» **EXERCISE PROMPT**: Pictures must not appear in the copy. Restate exactly the lines below from the one with "[131,423,140,431] a -> [102,436,121,446] the" through the one with "[333,270,350,283] by -> [433,292,451,305] in", inclusive.

» **SUPPLIED RECORDS**:
──────────────────────────────
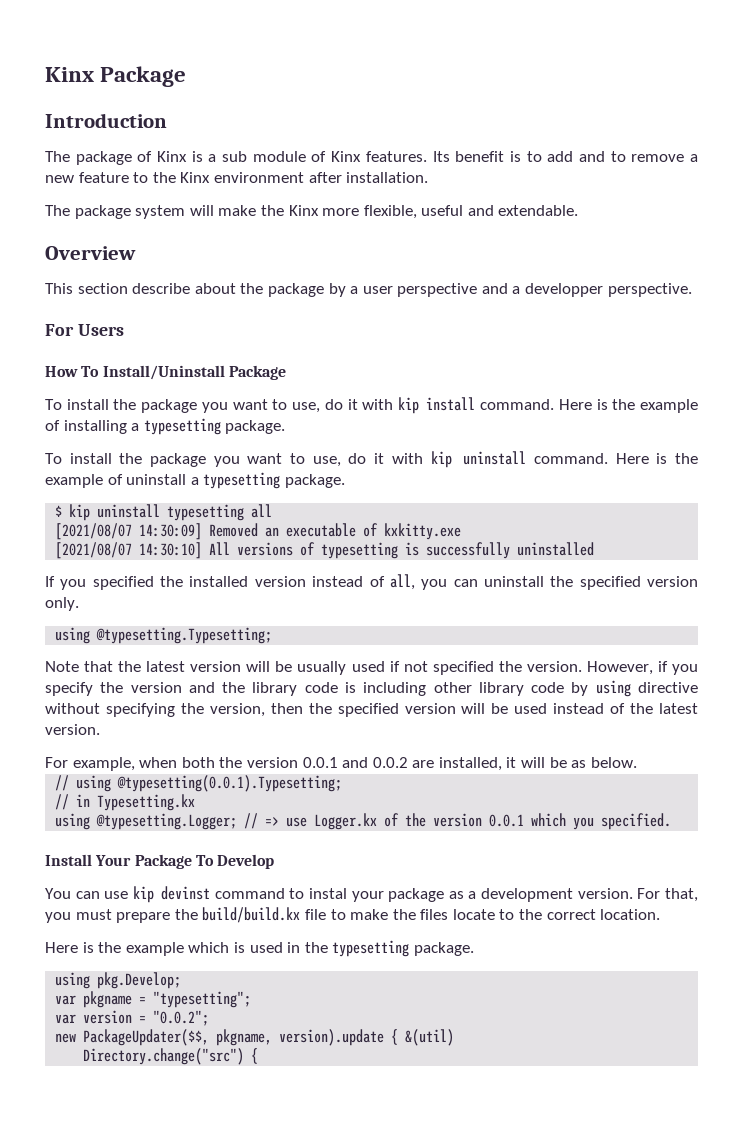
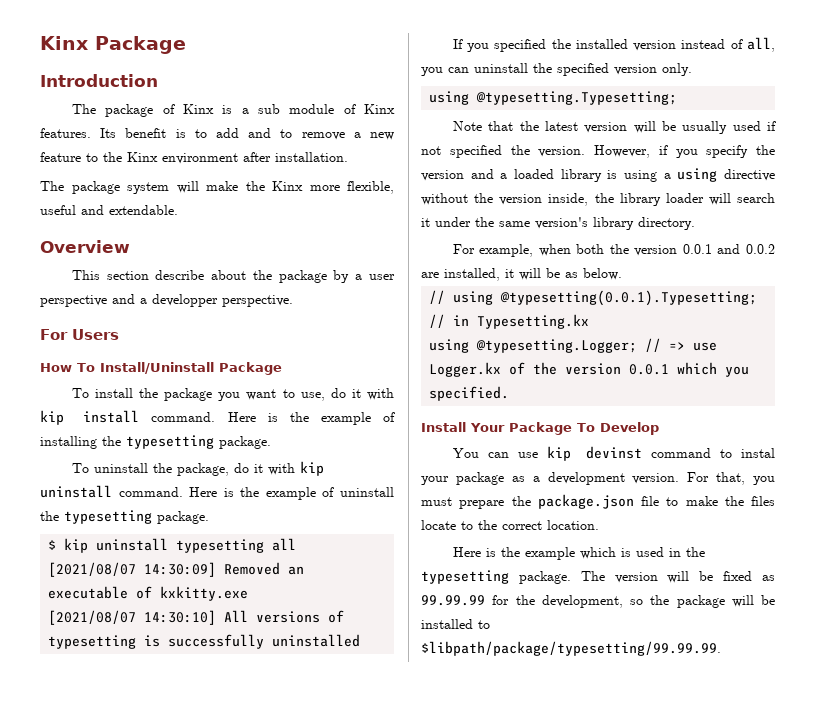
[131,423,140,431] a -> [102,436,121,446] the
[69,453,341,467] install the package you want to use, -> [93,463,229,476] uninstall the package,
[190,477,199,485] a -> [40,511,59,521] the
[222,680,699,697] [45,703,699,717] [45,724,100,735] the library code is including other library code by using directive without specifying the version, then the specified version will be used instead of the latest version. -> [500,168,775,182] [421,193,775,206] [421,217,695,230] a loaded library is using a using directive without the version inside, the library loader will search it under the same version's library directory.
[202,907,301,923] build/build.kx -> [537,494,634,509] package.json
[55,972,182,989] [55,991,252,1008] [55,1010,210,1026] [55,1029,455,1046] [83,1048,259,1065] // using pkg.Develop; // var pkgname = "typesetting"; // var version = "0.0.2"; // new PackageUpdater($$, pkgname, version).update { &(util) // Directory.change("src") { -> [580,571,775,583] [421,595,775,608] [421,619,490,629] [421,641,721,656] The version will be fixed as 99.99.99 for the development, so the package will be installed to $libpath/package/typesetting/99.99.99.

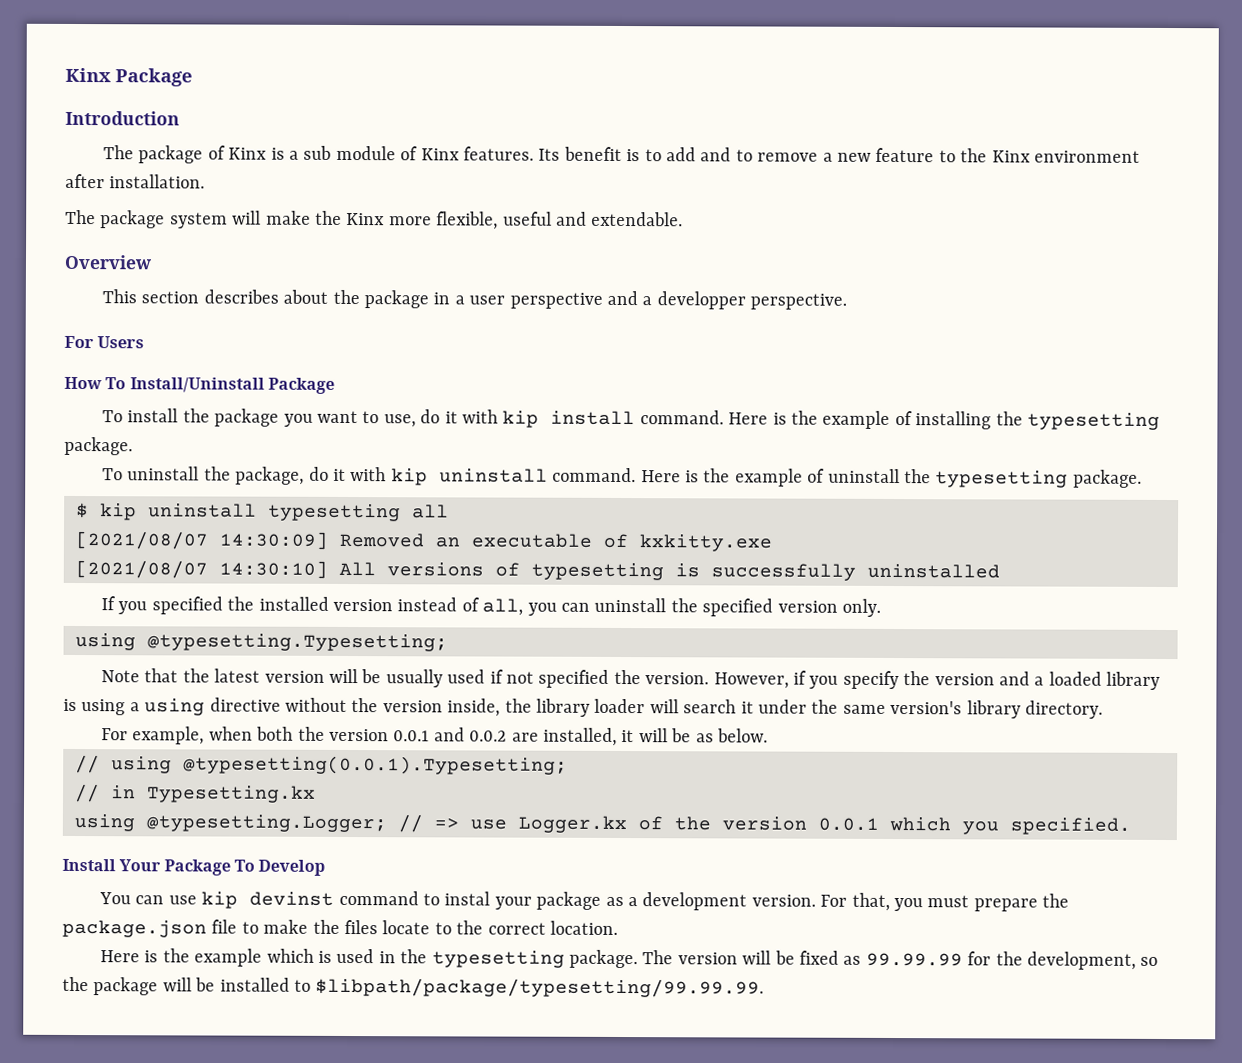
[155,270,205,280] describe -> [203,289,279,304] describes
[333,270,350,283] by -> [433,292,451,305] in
──────────────────────────────
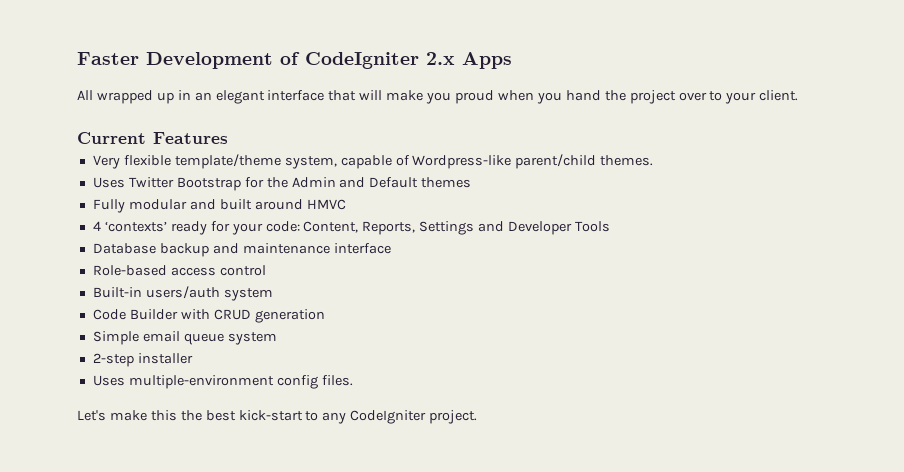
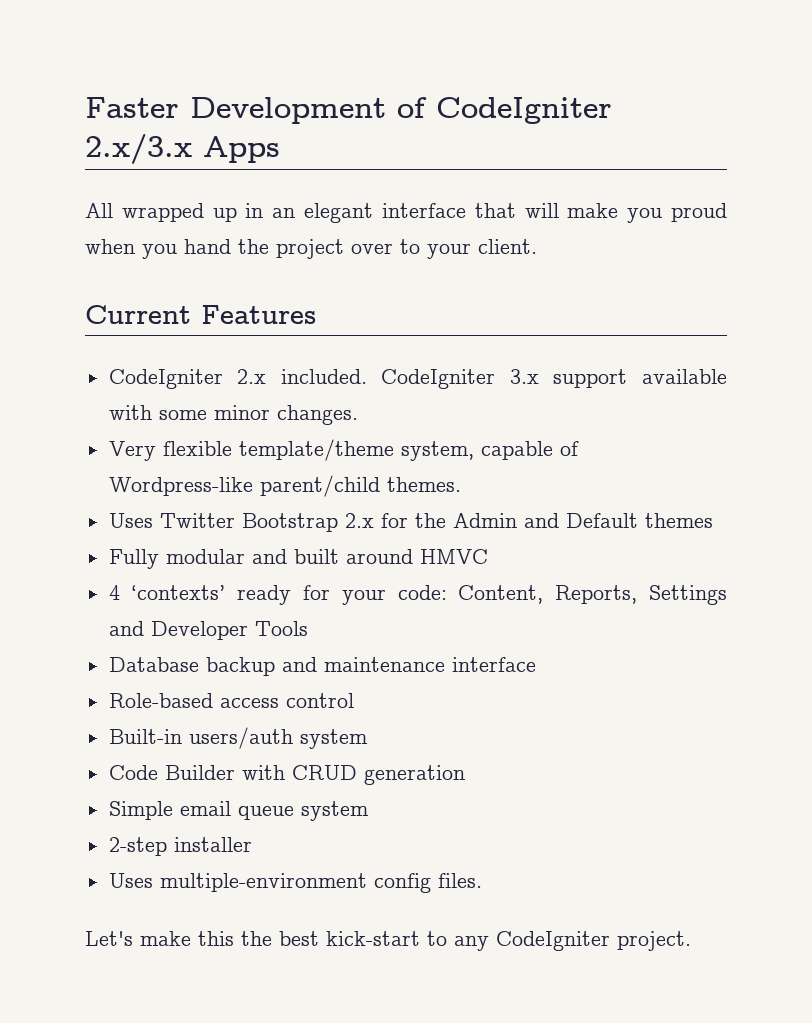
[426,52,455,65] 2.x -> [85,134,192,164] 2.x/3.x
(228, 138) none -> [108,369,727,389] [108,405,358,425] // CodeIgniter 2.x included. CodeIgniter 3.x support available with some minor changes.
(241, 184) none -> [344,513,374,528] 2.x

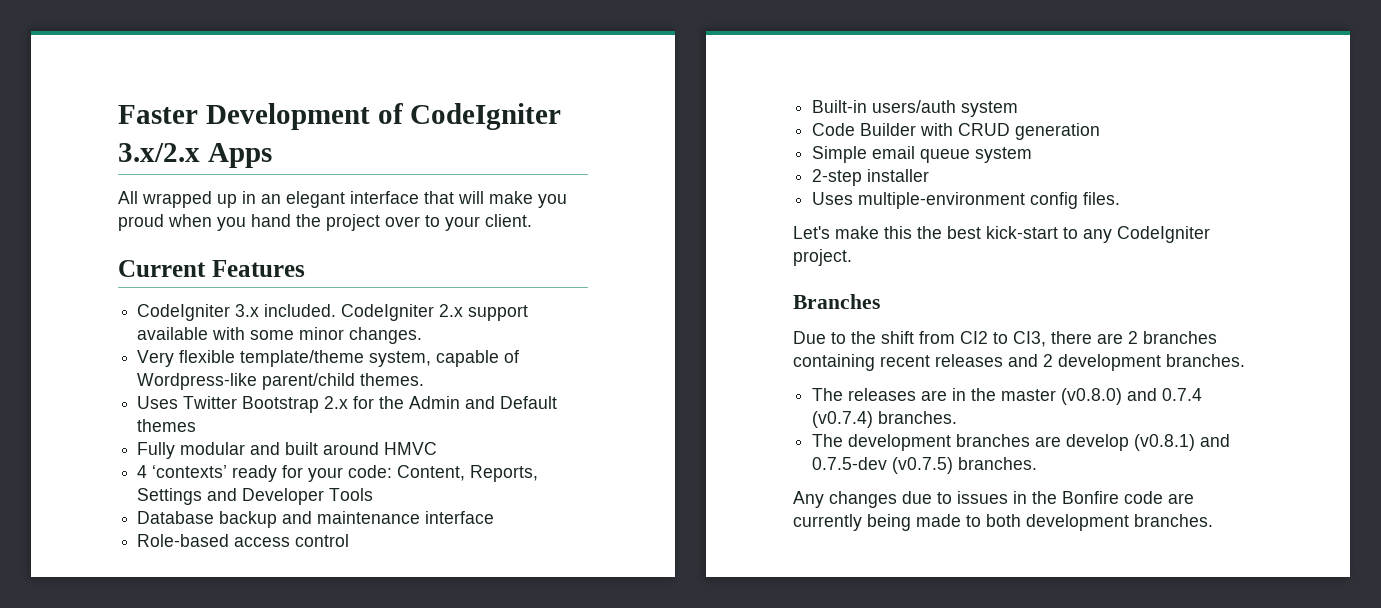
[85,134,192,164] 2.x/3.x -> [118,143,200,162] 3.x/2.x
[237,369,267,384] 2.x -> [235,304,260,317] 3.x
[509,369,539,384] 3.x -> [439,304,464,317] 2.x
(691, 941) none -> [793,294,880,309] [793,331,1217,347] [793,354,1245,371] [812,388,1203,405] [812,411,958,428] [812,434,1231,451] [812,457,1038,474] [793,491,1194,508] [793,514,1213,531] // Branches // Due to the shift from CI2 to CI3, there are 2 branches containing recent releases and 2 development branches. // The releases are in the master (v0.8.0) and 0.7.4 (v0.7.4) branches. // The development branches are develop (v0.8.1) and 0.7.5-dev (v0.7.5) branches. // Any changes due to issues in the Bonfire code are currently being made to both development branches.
──────────────────────────────
» **SOLVED EXERCISE**:
[131,423,140,431] a -> [102,436,121,446] the
[69,453,341,467] install the package you want to use, -> [93,463,229,476] uninstall the package,
[190,477,199,485] a -> [40,511,59,521] the
[222,680,699,697] [45,703,699,717] [45,724,100,735] the library code is including other library code by using directive without specifying the version, then the specified version will be used instead of the latest version. -> [500,168,775,182] [421,193,775,206] [421,217,695,230] a loaded library is using a using directive without the version inside, the library loader will search it under the same version's library directory.
[202,907,301,923] build/build.kx -> [537,494,634,509] package.json
[55,972,182,989] [55,991,252,1008] [55,1010,210,1026] [55,1029,455,1046] [83,1048,259,1065] // using pkg.Develop; // var pkgname = "typesetting"; // var version = "0.0.2"; // new PackageUpdater($$, pkgname, version).update { &(util) // Directory.change("src") { -> [580,571,775,583] [421,595,775,608] [421,619,490,629] [421,641,721,656] The version will be fixed as 99.99.99 for the development, so the package will be installed to $libpath/package/typesetting/99.99.99.

[155,270,205,280] describe -> [203,289,279,304] describes
[333,270,350,283] by -> [433,292,451,305] in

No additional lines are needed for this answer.